EXERCISE INSTRUCTIONS.
Transcribe all of the entries below exactly. Leave out the pictures.
##### RECORDS SHOWN #####
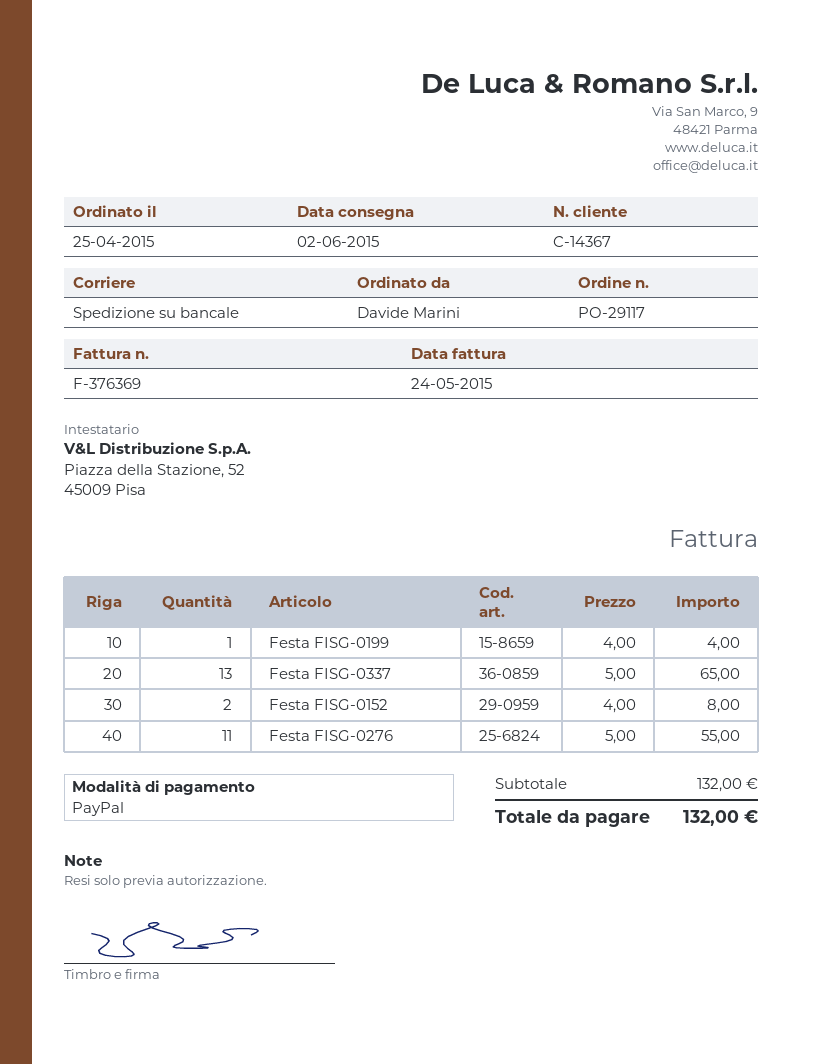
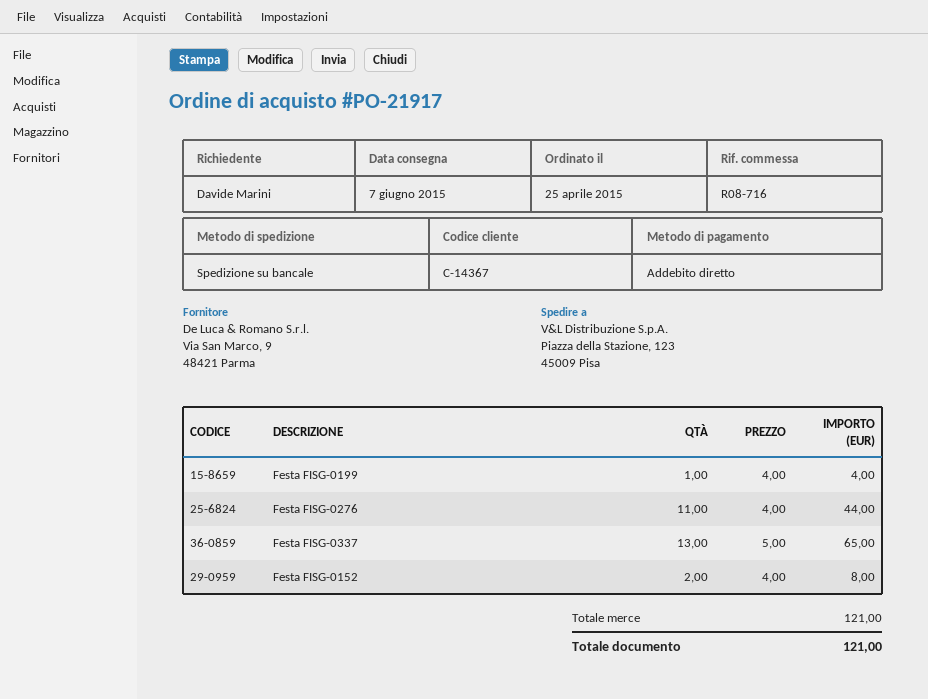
order number: PO-29117 -> PO-21917
delivery date: 2015-06-02 -> 2015-06-07
payment method: PayPal -> direct debit
Festa FISG-0276: 11 x 5.00 = 55.00 -> 11 x 4.00 = 44.00
subtotal: 132.00 -> 121.00
total: 132.00 -> 121.00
#####
PROBLEM SOLUTION.
order number: PO-29117 -> PO-21917
delivery date: 2015-06-02 -> 2015-06-07
payment method: PayPal -> direct debit
Festa FISG-0276: 11 x 5.00 = 55.00 -> 11 x 4.00 = 44.00
subtotal: 132.00 -> 121.00
total: 132.00 -> 121.00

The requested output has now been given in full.